▶ [Your objective]:
Without copying any pictures, restate exactly the lines from the start of the records through the line containing "- Enhance the".

╔══

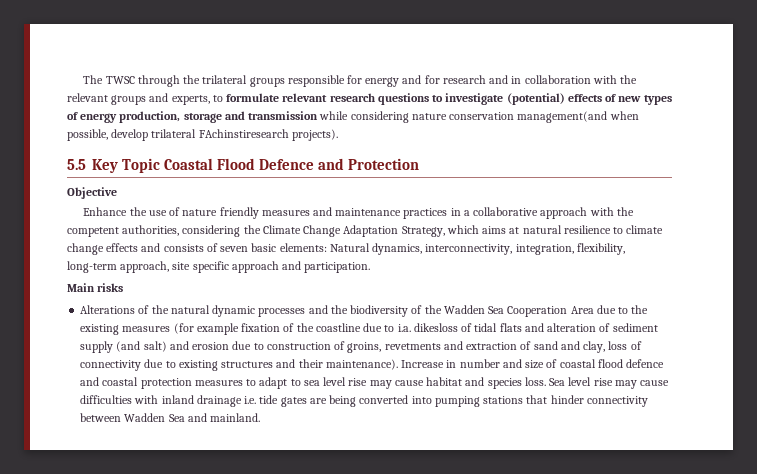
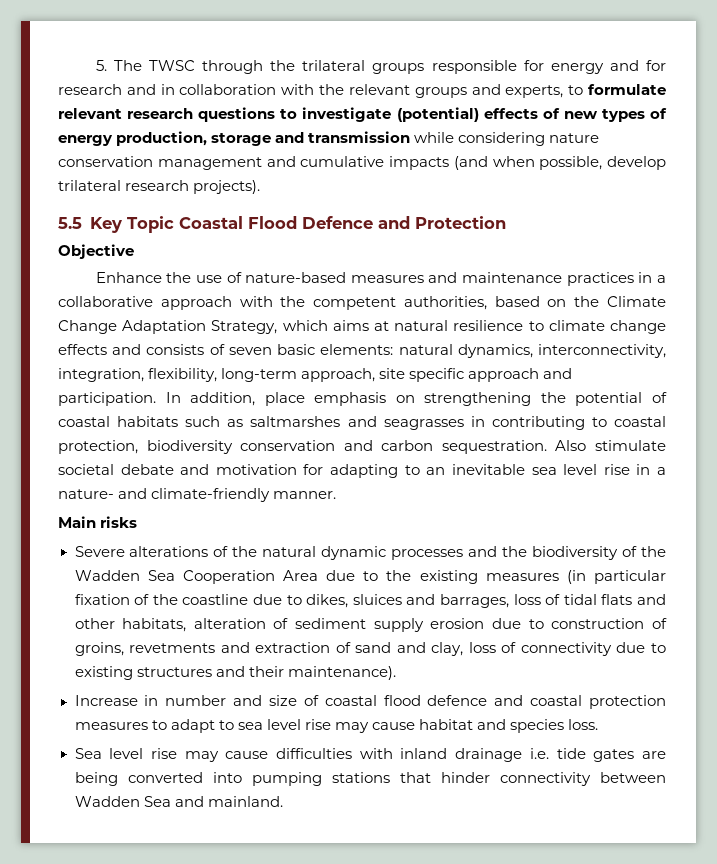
- The TWSC through the trilateral groups responsible for energy and for research and in collaboration with the relevant groups and experts, to formulate relevant research questions to investigate (potential) effects of new types of energy production, storage and transmission while considering nature conservation management(and when possible, develop trilateral FAchinstiresearch projects).
+ 5. The TWSC through the trilateral groups responsible for energy and for research and in collaboration with the relevant groups and experts, to formulate relevant research questions to investigate (potential) effects of new types of energy production, storage and transmission while considering nature conservation management and cumulative impacts (and when possible, develop trilateral research projects).
- Enhance the use of nature friendly measures and maintenance practices in a collaborative approach with the competent authorities, considering the Climate Change Adaptation Strategy, which aims at natural resilience to climate change effects and consists of seven basic elements: Natural dynamics, interconnectivity, integration, flexibility, long-term approach, site specific approach and participation.
+ Enhance the use of nature-based measures and maintenance practices in a collaborative approach with the competent authorities, based on the Climate Change Adaptation Strategy, which aims at natural resilience to climate change effects and consists of seven basic elements: natural dynamics, interconnectivity, integration, flexibility, long-term approach, site specific approach and participation. In addition, place emphasis on strengthening the potential of coastal habitats such as saltmarshes and seagrasses in contributing to coastal protection, biodiversity conservation and carbon sequestration. Also stimulate societal debate and motivation for adapting to an inevitable sea level rise in a nature- and climate-friendly manner.
- Alterations of the natural dynamic processes and the biodiversity of the Wadden Sea Cooperation Area due to the existing measures (for example fixation of the coastline due to i.a. dikesloss of tidal flats and alteration of sediment supply (and salt) and erosion due to construction of groins, revetments and extraction of sand and clay, loss of connectivity due to existing structures and their maintenance). Increase in number and size of coastal flood defence and coastal protection measures to adapt to sea level rise may cause habitat and species loss. Sea level rise may cause difficulties with inland drainage i.e. tide gates are being converted into pumping stations that hinder connectivity between Wadden Sea and mainland.
+ Severe alterations of the natural dynamic processes and the biodiversity of the Wadden Sea Cooperation Area due to the existing measures (in particular fixation of the coastline due to dikes, sluices and barrages, loss of tidal flats and other habitats, alteration of sediment supply erosion due to construction of groins, revetments and extraction of sand and clay, loss of connectivity due to existing structures and their maintenance).
+ Increase in number and size of coastal flood defence and coastal protection measures to adapt to sea level rise may cause habitat and species loss.
+ Sea level rise may cause difficulties with inland drainage i.e. tide gates are being converted into pumping stations that hinder connectivity between Wadden Sea and mainland.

╚══

▶ [Task result]:
- The TWSC through the trilateral groups responsible for energy and for research and in collaboration with the relevant groups and experts, to formulate relevant research questions to investigate (potential) effects of new types of energy production, storage and transmission while considering nature conservation management(and when possible, develop trilateral FAchinstiresearch projects).
+ 5. The TWSC through the trilateral groups responsible for energy and for research and in collaboration with the relevant groups and experts, to formulate relevant research questions to investigate (potential) effects of new types of energy production, storage and transmission while considering nature conservation management and cumulative impacts (and when possible, develop trilateral research projects).
- Enhance the use of nature friendly measures and maintenance practices in a collaborative approach with the competent authorities, considering the Climate Change Adaptation Strategy, which aims at natural resilience to climate change effects and consists of seven basic elements: Natural dynamics, interconnectivity, integration, flexibility, long-term approach, site specific approach and participation.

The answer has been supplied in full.